One of the more enjoyable parts of being this magazine’s editor in chief is trying to answer or prove some of the cultural phenomena and questions I’ve always wondered about: How did the Belgians become the leading creators of avant-garde visual art? Why did the Koreans start producing so many pop music groups? And how have the Italians — for century after unbroken century — consistently made some of the world’s most influential and enduring interior design?
There are some qualifiable, historic explanations for this, beginning with the country’s long emphasis on artisanal crafts, its bounty of natural resources (stone, wood, cotton) and, more recently, its manufacturing abilities. (There are also my various theories, too half-baked to commit to print.) But whatever the reasons, the fact remains: One cannot talk seriously about modern interior design or architecture without looking first to Italy.

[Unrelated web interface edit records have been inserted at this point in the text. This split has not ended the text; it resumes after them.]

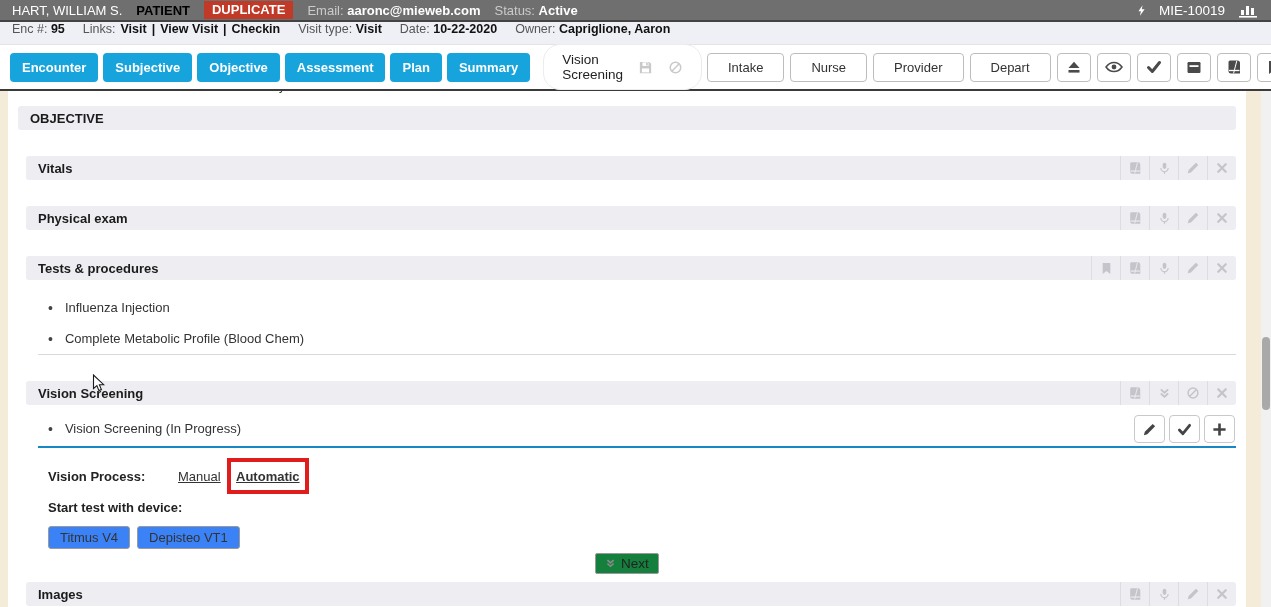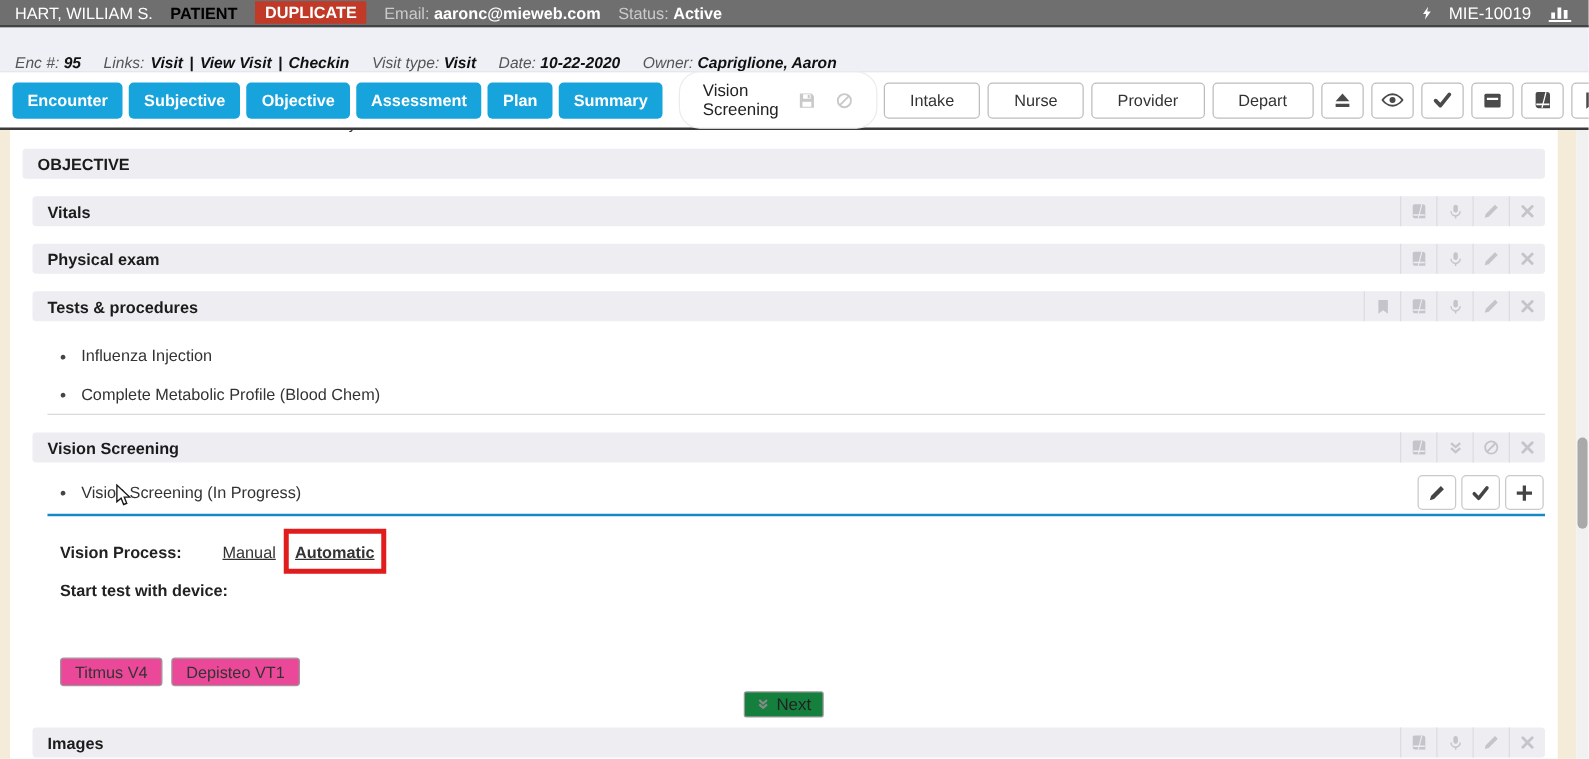--- a/index.html
+++ b/index.html
@@ -11,23 +11,23 @@
     display:flex; align-items:center; padding:0 12px; gap:14px;
     color:#fff; font-size:13px; white-space:nowrap; }
   .topbar .name { font-weight:normal; }
   .topbar .role { font-weight:bold; color:#000000; }
   .badge { background:#c13a28; color:#fff; font-weight:bold; padding:1px 8px 2px; }
   .muted { color:#cbcbcb; font-weight:normal; }
   .bval { font-weight:bold; }
   .top-right { margin-left:auto; display:flex; align-items:center; gap:12px; }
 
   
-  .infobar { height:36px; background:#eff0f5; border-bottom:1px solid #e3e3ea;
-    display:flex; align-items:flex-end; padding:0 12px; gap:18px;
-    font-size:12.5px; color:#111; white-space:nowrap;font-style:italic; }
+  .infobar { height:23px; background:#eff0f5; border-bottom:1px solid #e3e3ea;
+    display:flex; align-items:flex-start; padding:0 12px; gap:18px;
+    font-size:12.5px; color:#111; white-space:nowrap; }
   .infobar .lbl { color:#555; }
   .infobar .val { font-weight:bold; color:#111; }
   .ilinks { font-weight:bold; display:flex; gap:5px; }
   .ilinks span { cursor:pointer; }
 
   
   .tabbar { height:46px; background:#fff; border-bottom:2px solid #3b3b3b;
     display:flex; align-items:center; padding:0 10px; gap:5px; }
   .tab { background:#17a3dc; color:#fff; border:none; border-radius:4px;
     font-family:inherit; font-weight:bold; font-size:13px; padding:7px 12px; cursor:pointer; }
@@ -49,21 +49,21 @@
   .main { flex:1; background:#fff; position:relative; overflow:hidden; }
   .vscroll { width:10px; background:#f1f1f1; position:relative; }
   .vscroll .thumb { position:absolute; left:1px; top:246px; width:8px; height:73px;
     background:#a9a9a9; border-radius:4px; }
 
   
   .bar { height:24px; background:#ededf2; border-radius:3px;
     display:flex; align-items:center; padding-left:12px;
     font-weight:bold; font-size:13px; color:#1b1b1b; cursor:pointer; }
   .bar.lvl1 { margin:15px 10px 0 10px; }
-  .bar.lvl2 { margin:14px 10px 0 18px; }
+  .bar.lvl2 { margin:26px 10px 0 18px; }
   .bar-icons { margin-left:auto; display:flex; height:100%; }
   .cell { width:29px; display:flex; align-items:center; justify-content:center;
     border-left:1px solid #dcdce2; color:#c4c4ca; cursor:pointer; }
 
   
   .bullet-row { margin:0 10px 0 40px; height:31px; display:flex; align-items:center;
     gap:12px; font-size:13px; color:#333; }
   .bullet-row.first { margin-top:12px; }
   .dot { font-size:14px; color:#444; }
   .sep-line { border-top:1px solid #d9d9d9; margin:0 10px 0 30px; }
@@ -84,22 +84,22 @@
   .proc-row .plabel { font-weight:bold; width:130px; }
   .vlink { color:#333; text-decoration:underline; cursor:pointer; }
   .vlink.sel { font-weight:bold; }
   .psep { margin:0 6px; color:#333; }
   .auto-wrap { position:relative; display:inline-block; }
   .red-annotation { position:absolute; left:-9px; top:-11px; width:calc(100% + 18px);
     height:36px; border:4px solid #e11c1c; pointer-events:none; }
 
   .start-label { margin:6px 10px 0 40px; font-weight:bold; font-size:13px; color:#222; }
   .dev-row { margin:11px 10px 0 40px; display:flex; gap:7px; }
-  .dev-btn { background:#ec4899; border:1px solid #9a9a9a; border-radius:3px;
-    font-family:inherit; font-size:13px; color:#333; padding:3px 11px; cursor:pointer;margin-top:35px; }
+  .dev-btn { background:#3b82f6; border:1px solid #9a9a9a; border-radius:3px;
+    font-family:inherit; font-size:13px; color:#333; padding:3px 11px; cursor:pointer; }
   .next-row { margin-top:4px; display:flex; justify-content:center; }
   .next-btn { background:#15803d; border:1px solid #9a9a9a; border-radius:2px;
     display:flex; align-items:center; gap:5px; font-family:inherit; font-size:13.5px;
     color:#222; padding:2px 9px; cursor:pointer; }
   .next-btn .ic { color:#8a8a8a; }
 
   .remnant { position:absolute; top:0; left:271px; width:6px; height:4px;
     overflow:hidden; font-size:12px; color:#333; }
   .remnant span { position:relative; top:-12px; }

This isn’t to say that the design there is of a single shared aesthetic — though one could certainly argue, as I would, that the Italians have an especial genius for palimpsest decorating, layering multiple eras’ influences atop one another with a confident, even casual élan. (Sometimes that layering is literal; Italians who are renovating an old palazzo can often sound like archaeologists as they detail the process of removing strata of paint and plaster to reveal the frescoes beneath.) In Italian design, nothing is ever truly new, and nothing is ever truly old; history is something to be lived with, not obliterated, and a house is a stage for conversation between the past and the present.

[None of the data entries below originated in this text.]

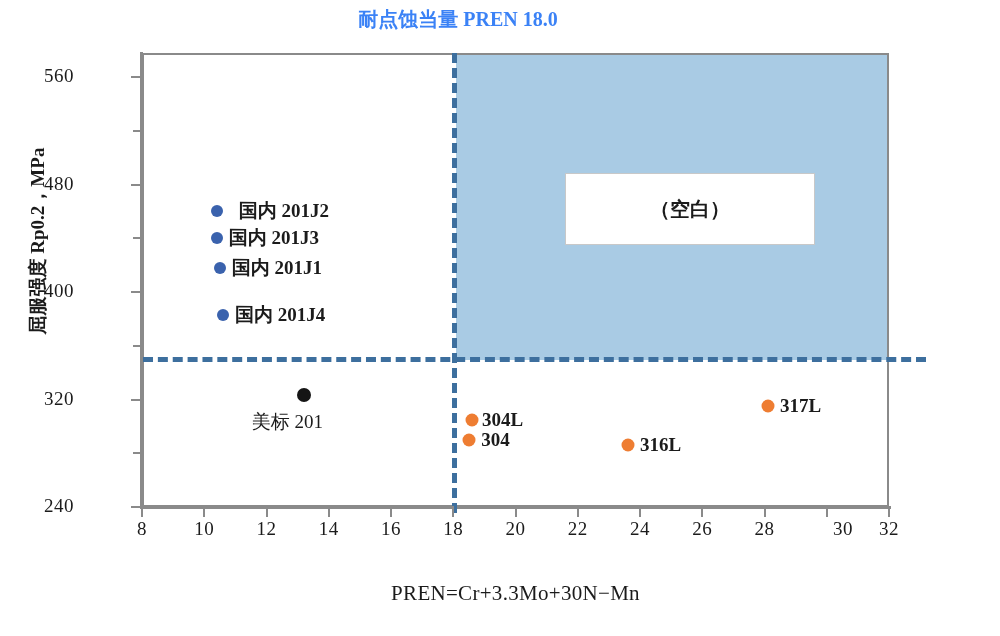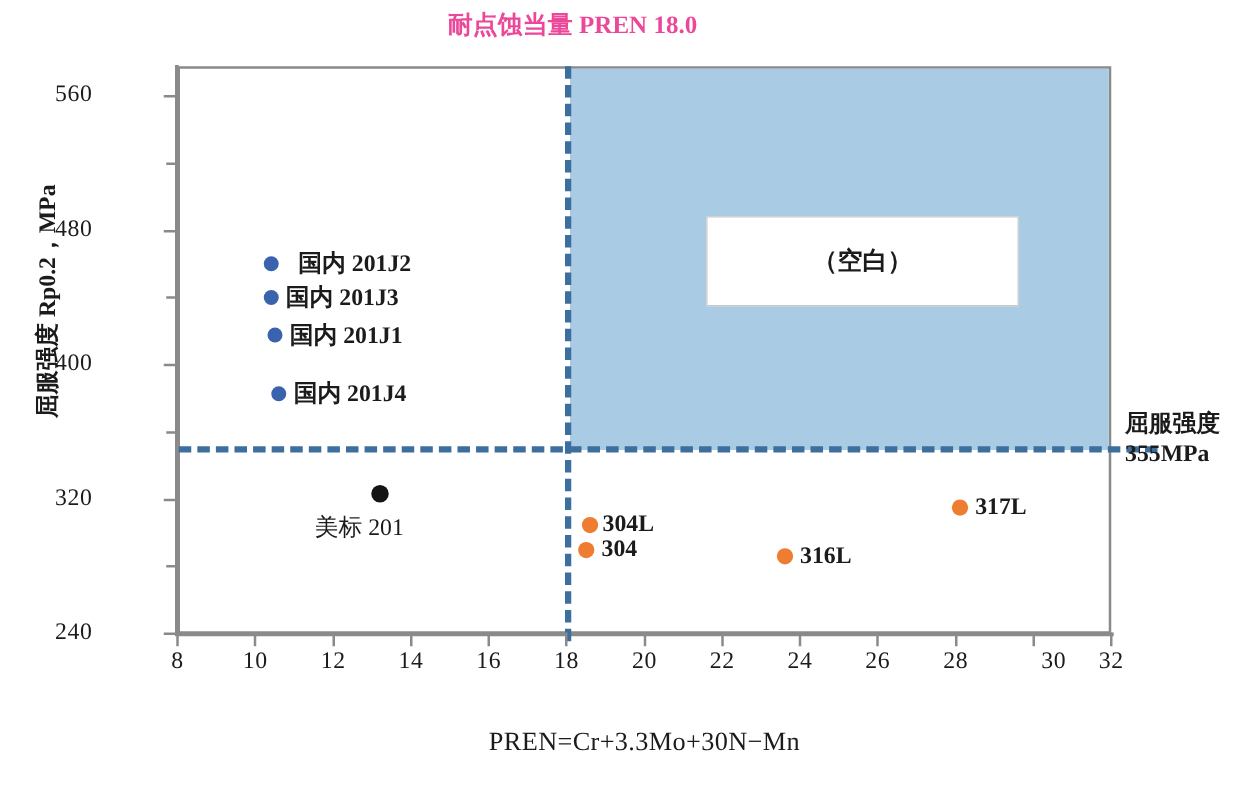--- a/index.html
+++ b/index.html
@@ -105,21 +105,21 @@
   }
 
   
   .top-annotation{
     position:absolute;
     left:258px;top:6px;
     width:400px;
     text-align:center;
     font-size:20px;
     font-weight:bold;
-    color:#ec4899;
+    color:#3b82f6;
   }
 
   
   .right-annotation{
     position:absolute;
     left:900px;top:328px;
     width:98px;
     font-size:19px;
     font-weight:bold;
     line-height:1.25;
@@ -190,24 +190,20 @@
 
   <div class="shaded-region"></div>
 
   <div class="vline-dashed"></div>
   <div class="hline-dashed"></div>
 
   <div class="callout-box">
     <span>（空白）</span>
   </div>
 
-  <div class="right-annotation">
-    <span>屈服强度</span>
-    <span>355MPa</span>
-  </div>
 
   <div id="y-ticks">
       <div class="tick ytick-major" style="top: 506px;"></div>
       <div class="ylabel-tick" style="top: 495px; left: 14px;">240</div>
       <div class="tick ytick-major" style="top: 398.5px;"></div>
       <div class="ylabel-tick" style="top: 387.5px; left: 14px;">320</div>
       <div class="tick ytick-major" style="top: 291px;"></div>
       <div class="ylabel-tick" style="top: 280px; left: 14px;">400</div>
       <div class="tick ytick-major" style="top: 183.5px;"></div>
       <div class="ylabel-tick" style="top: 172.5px; left: 14px;">480</div>

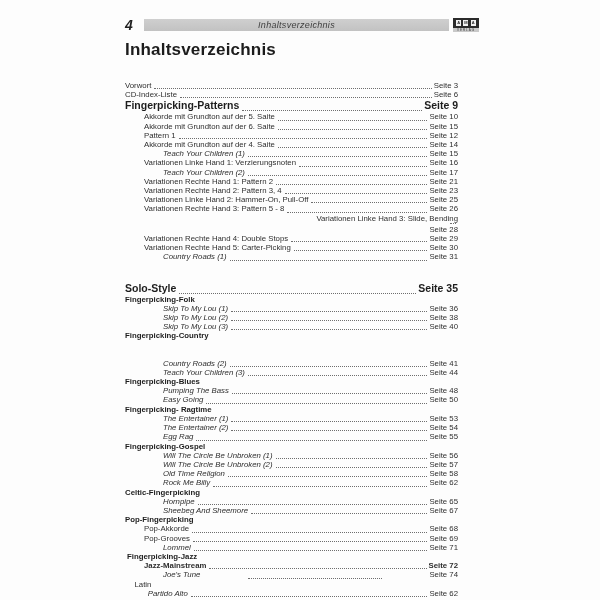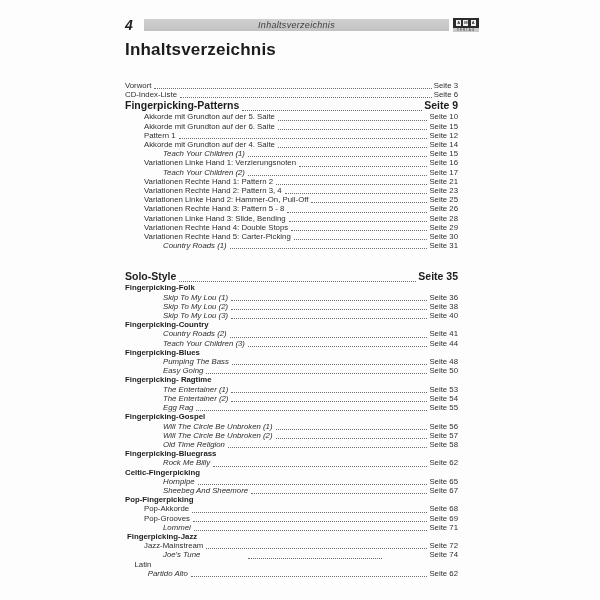--- a/index.html
+++ b/index.html
@@ -158,21 +158,21 @@
         <div class="row style-normal" style="padding-left: 19px;">
           <span class="label">Variationen Linke Hand 2: Hammer-On, Pull-Off</span>
           <span class="leader"></span>
           <span class="pg">Seite 25</span>
         </div>
         <div class="row style-normal" style="padding-left: 19px;">
           <span class="label">Variationen Rechte Hand 3: Pattern 5 - 8</span>
           <span class="leader"></span>
           <span class="pg">Seite 26</span>
         </div>
-        <div class="row style-normal" style="padding-left: 19px;">
+        <div class="row style-normal" style="padding-left: 19px; flex-direction: column;">
           <span class="label">Variationen Linke Hand 3: Slide, Bending</span>
           <span class="leader"></span>
           <span class="pg">Seite 28</span>
         </div>
         <div class="row style-normal" style="padding-left: 19px;">
           <span class="label">Variationen Rechte Hand 4: Double Stops</span>
           <span class="leader"></span>
           <span class="pg">Seite 29</span>
         </div>
         <div class="row style-normal" style="padding-left: 19px;">
@@ -206,21 +206,21 @@
           <span class="pg">Seite 38</span>
         </div>
         <div class="row style-italic" style="padding-left: 38px;">
           <span class="label">Skip To My Lou (3)</span>
           <span class="leader"></span>
           <span class="pg">Seite 40</span>
         </div>
         <div class="row style-bold" style="padding-left: 0px;">
           <span class="label">Fingerpicking-Country</span>
         </div>
-        <div class="row style-italic" style="padding-left: 38px;">
+        <div class="row style-italic" style="padding-left: 38px; margin-top: 18px;">
           <span class="label">Country Roads (2)</span>
           <span class="leader"></span>
           <span class="pg">Seite 41</span>
         </div>
         <div class="row style-italic" style="padding-left: 38px;">
           <span class="label">Teach Your Children (3)</span>
           <span class="leader"></span>
           <span class="pg">Seite 44</span>
         </div>
         <div class="row style-bold" style="padding-left: 0px;">
@@ -264,23 +264,20 @@
         </div>
         <div class="row style-italic" style="padding-left: 38px;">
           <span class="label">Will The Circle Be Unbroken (2)</span>
           <span class="leader"></span>
           <span class="pg">Seite 57</span>
         </div>
         <div class="row style-italic" style="padding-left: 38px;">
           <span class="label">Old Time Religion</span>
           <span class="leader"></span>
           <span class="pg">Seite 58</span>
-        </div>
-        <div class="row style-bold" style="padding-left: 0px;">
-          <span class="label">Fingerpicking-Bluegrass</span>
         </div>
         <div class="row style-italic" style="padding-left: 38px; align-items: flex-end;">
           <span class="label">Rock Me Billy</span>
           <span class="leader"></span>
           <span class="pg">Seite 62</span>
         </div>
         <div class="row style-bold" style="padding-left: 0px;">
           <span class="label">Celtic-Fingerpicking</span>
         </div>
         <div class="row style-italic" style="padding-left: 38px;">
@@ -307,21 +304,21 @@
           <span class="pg">Seite 69</span>
         </div>
         <div class="row style-italic" style="padding-left: 38px;">
           <span class="label">Lommel</span>
           <span class="leader"></span>
           <span class="pg">Seite 71</span>
         </div>
         <div class="row style-bold" style="padding-left: 2px; text-align: right;">
           <span class="label">Fingerpicking-Jazz</span>
         </div>
-        <div class="row style-normal" style="padding-left: 19px;">
+        <div class="row style-normal" style="padding-left: 19px; font-weight: bold;">
           <span class="label">Jazz-Mainstream</span>
           <span class="leader"></span>
           <span class="pg">Seite 72</span>
         </div>
         <div class="row style-italic" style="padding-left: 38px; gap: 45px;">
           <span class="label">Joe's Tune</span>
           <span class="leader"></span>
           <span class="pg">Seite 74</span>
         </div>
         <div class="row style-normal" style="padding-left: 9.5px;">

Take, for example, the property featured on our cover. Il Palazzetto, located in a small town south of Padua in the Veneto region, was built in 1627 for a local doctor who later became sick with bubonic plague. In 1924, after centuries of abandonment and neglect, it was bought by the current owner’s grandfather and, 40 years after that, it was given a much-needed revival by the Modernist architect Carlo Scarpa. But Scarpa, too, died before he could finish realizing his plans for Il Palazzetto, and it wasn’t until 2007 that his son, Tobia, a renowned architect and designer in his own right, finally completed his father’s vision. The resulting house — first imagined in the 17th century, reinvented in the 20th and finally finished in the 21st — is at once a remarkable tale of perseverance and a feat of imagination, as well as, by Italian standards, at least, just another spectacular property.
It’s also a reminder to the rest of us that great design isn’t always defined by the new — or, for that matter, by fetishizing the past. Great design, after all, doesn’t just transcend time: It is time itself.